§ **MATERIAL SHOWN**
>>>

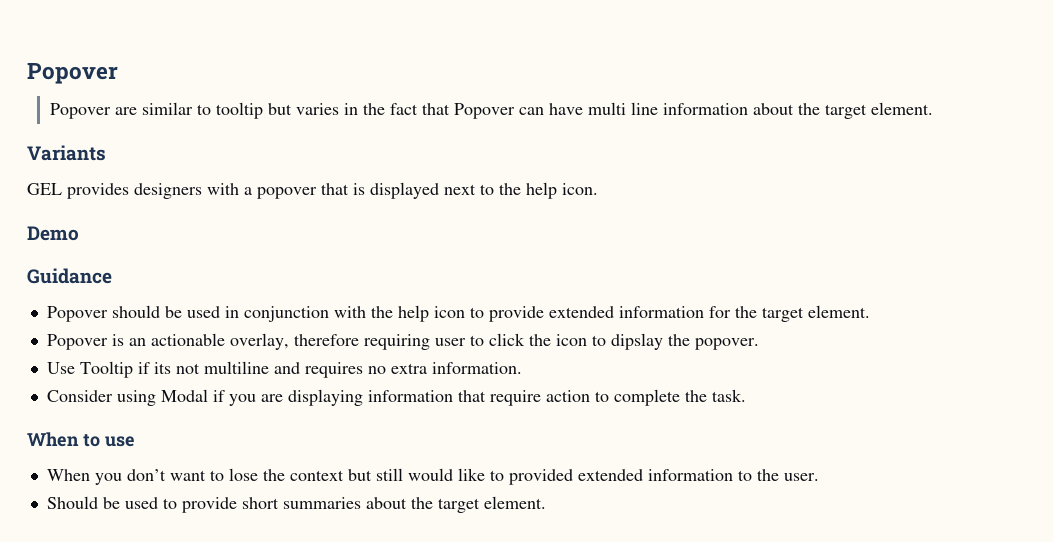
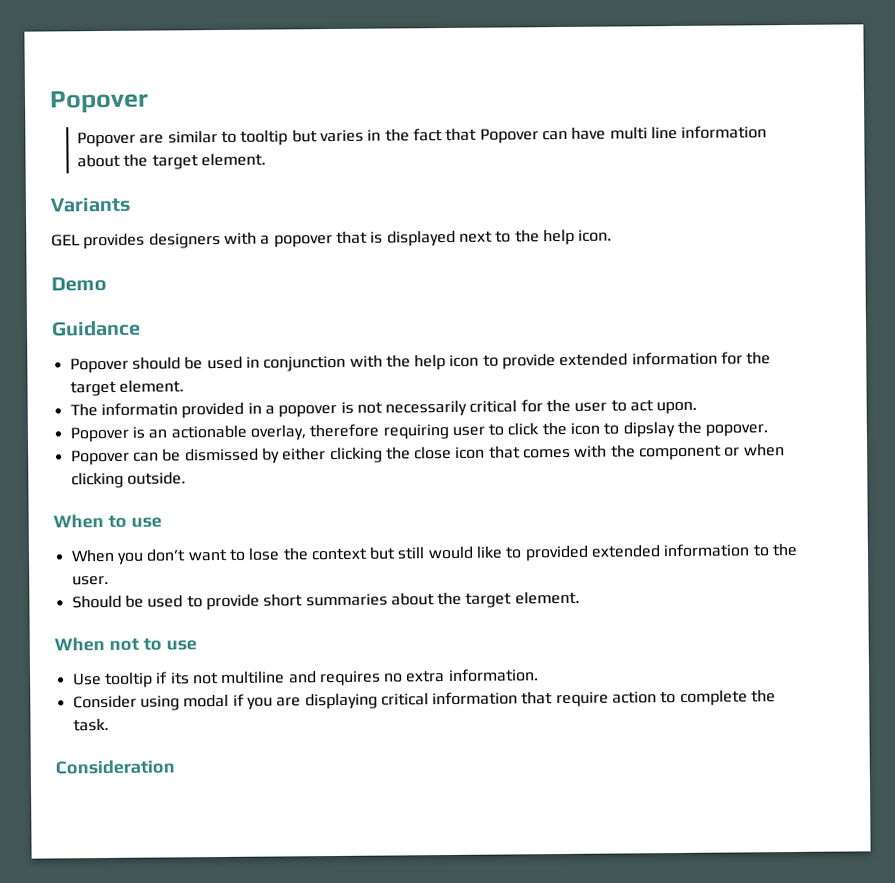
(870, 311) none -> [69,398,698,419] // The informatin provided in a popover is not necessarily critical for the user to act upon.
[46,361,522,378] [46,389,746,406] Use Tooltip if its not multiline and requires no extra information. // Consider using Modal if you are displaying information that require action to complete the task. -> [70,443,785,466] [70,471,186,489] Popover can be dismissed by either clicking the close icon that comes with the component or when clicking outside.
(546, 502) none -> [54,636,197,652] [72,668,539,689] [72,689,777,711] [72,717,109,732] [55,759,175,775] // When not to use // Use tooltip if its not multiline and requires no extra information. // Consider using modal if you are displaying critical information that require action to complete the task. // Consideration

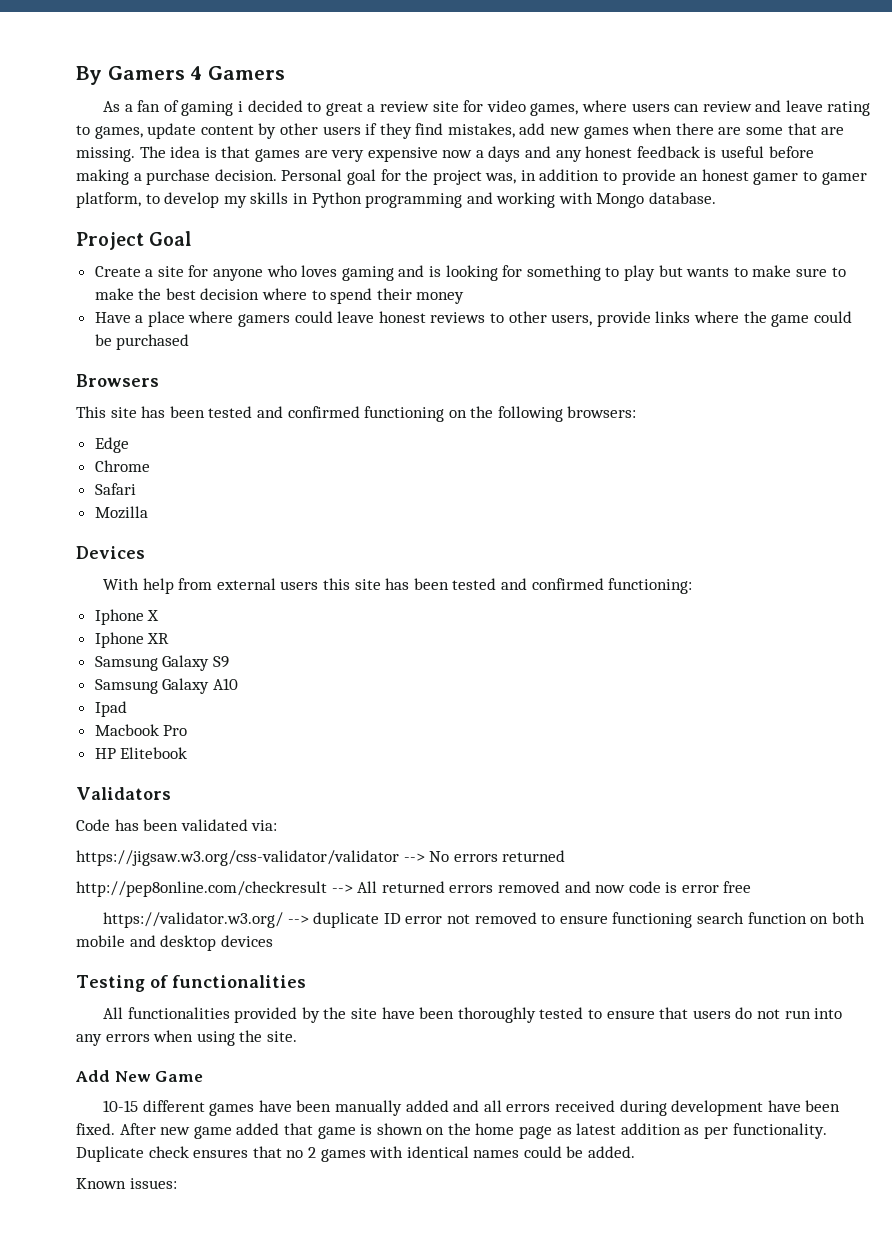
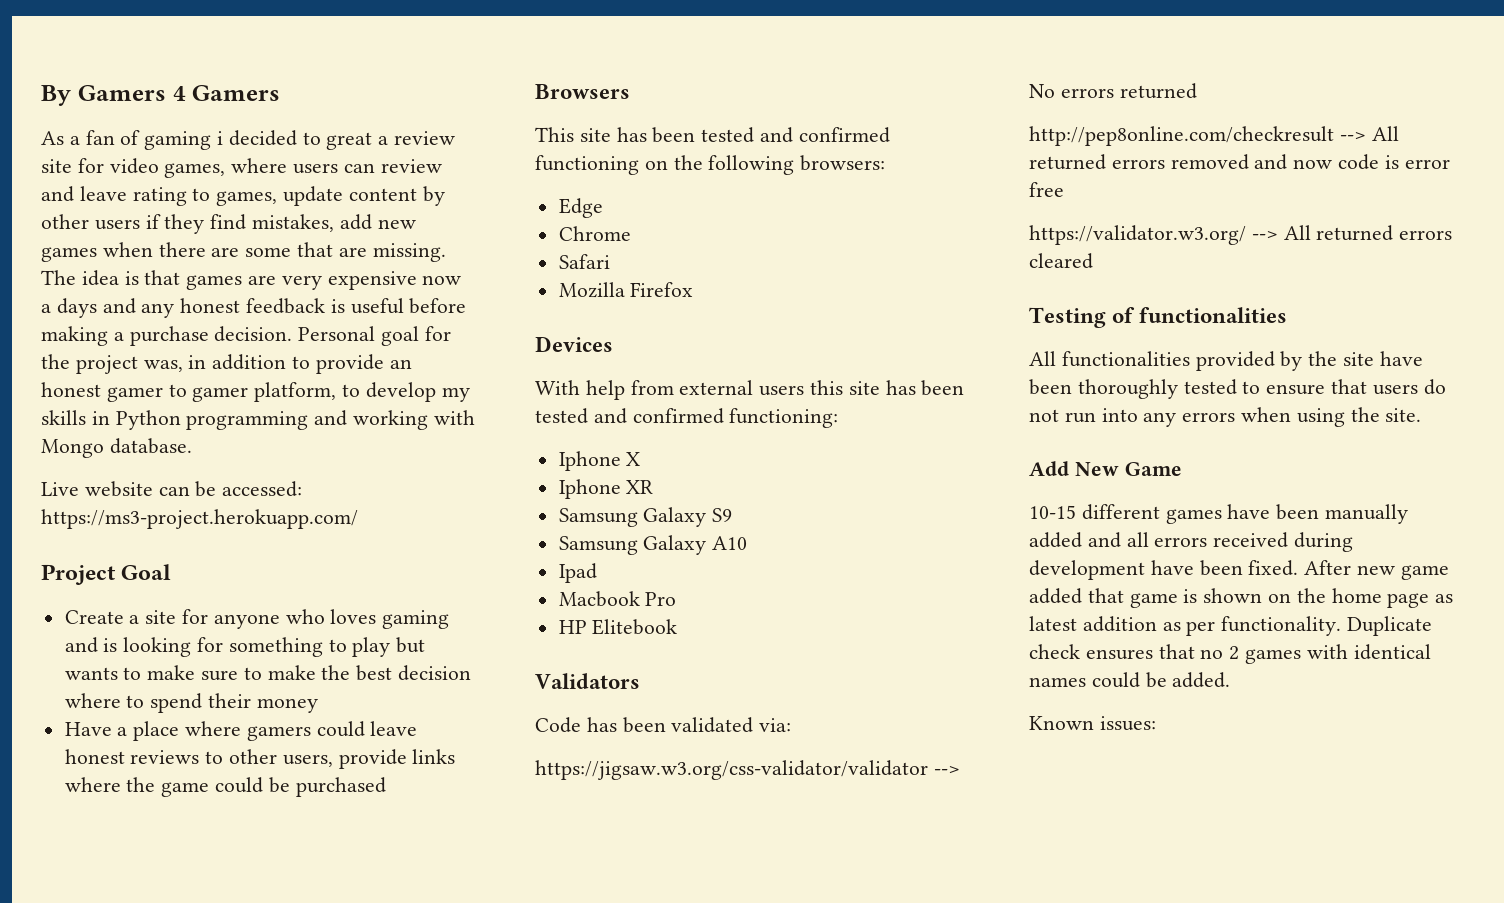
(717, 198) none -> [41,481,303,497] [41,509,358,529] // Live website can be accessed: https://ms3-project.herokuapp.com/
(148, 512) none -> [630,282,694,297] Firefox
[313,912,865,928] [76,935,273,951] duplicate ID error not removed to ensure functioning search function on both mobile and desktop devices -> [1283,225,1453,241] [1029,253,1093,269] All returned errors cleared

<<<

Each line of the entries above that contains "action" is to be copied.

[46,361,522,378] [46,389,746,406] Use Tooltip if its not multiline and requires no extra information. // Consider using Modal if you are displaying information that require action to complete the task. -> [70,443,785,466] [70,471,186,489] Popover can be dismissed by either clicking the close icon that comes with the component or when clicking outside.
(546, 502) none -> [54,636,197,652] [72,668,539,689] [72,689,777,711] [72,717,109,732] [55,759,175,775] // When not to use // Use tooltip if its not multiline and requires no extra information. // Consider using modal if you are displaying critical information that require action to complete the task. // Consideration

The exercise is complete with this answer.